A company fined last year for mis-selling credit card protection on behalf of major banks has agreed a number of credit arrangements worth £36 million that will allow it to survive.
CPP said that its partner banks, which include Barclays, RBS and Santander, had agreed to a £13 million funding arrangement that would help it to avoid collapse, saving 725 jobs in the UK
Some of its partners are also to allow the firm to defer large sums of commission worth £23 million for 2013/14 until at least 2017.
The York-based firm was fined £10.5 in November by the Financial Services Authority and ordered to pay at least £14.5 million in compensation to victims of mis-selling practices.
The company sold over 4.4 million credit card insurance policies, of which around 300,000 were sold directly and 4.1 were sold on behalf of banks.

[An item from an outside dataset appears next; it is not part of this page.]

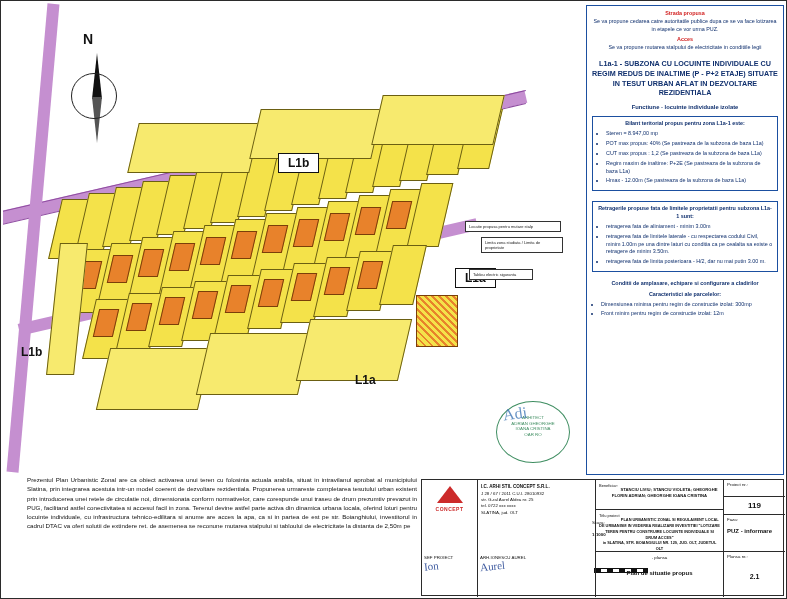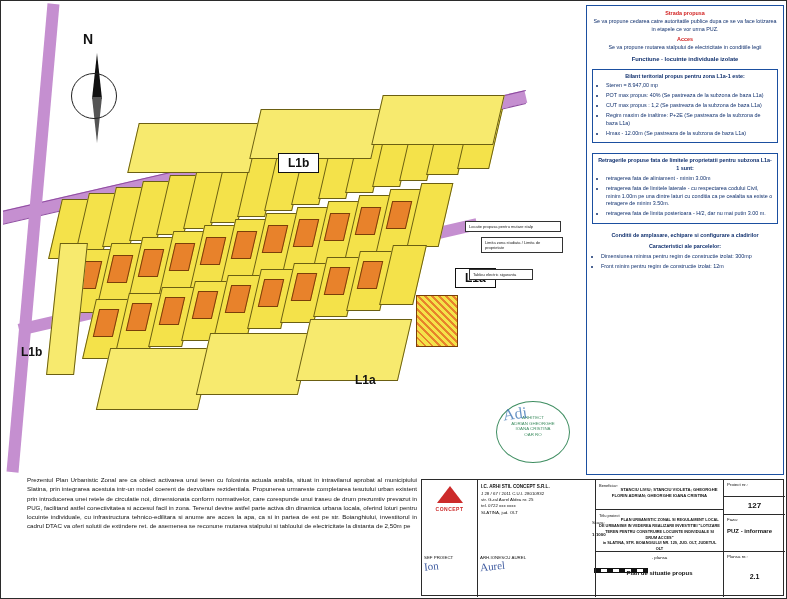"L1a-1 - SUBZONA CU LOCUINTE" h2 { html: none -> <h2>L1a-1 - SUBZONA CU LOCUINTE INDIVIDUALE CU REGIM REDUS DE INALTIME (P - P+2 ETAJE) SITUATE IN TESUT URBAN AFLAT IN DEZVOLTARE REZIDENTIALA</h2> }
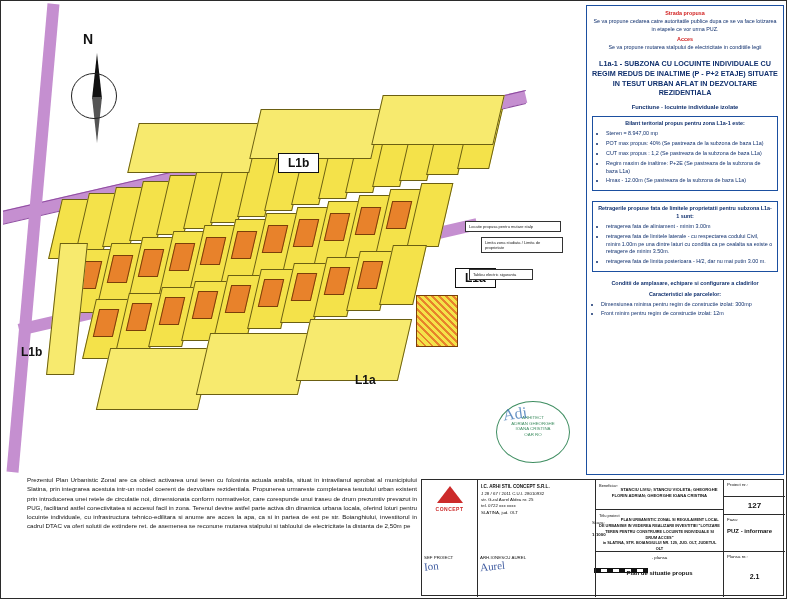"127" div { text: 127 -> 119 }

The FSA's investigation concluded that the card protection company "failed to treat its customers fairly" and "did not provide clear information" (read more).
The company has since been working with lenders and regulators to put together a compensation fund for those affected.
It recently set aside over £50 million to cover the costs of the ordeal, but it expects this to rise as the process continues.
The company's chairman, Charles Gregson, said the new arrangements offer the company "a much improved and more stable platform from which to move forward", though CPP concedes that it still faces considerable financial challenges ahead.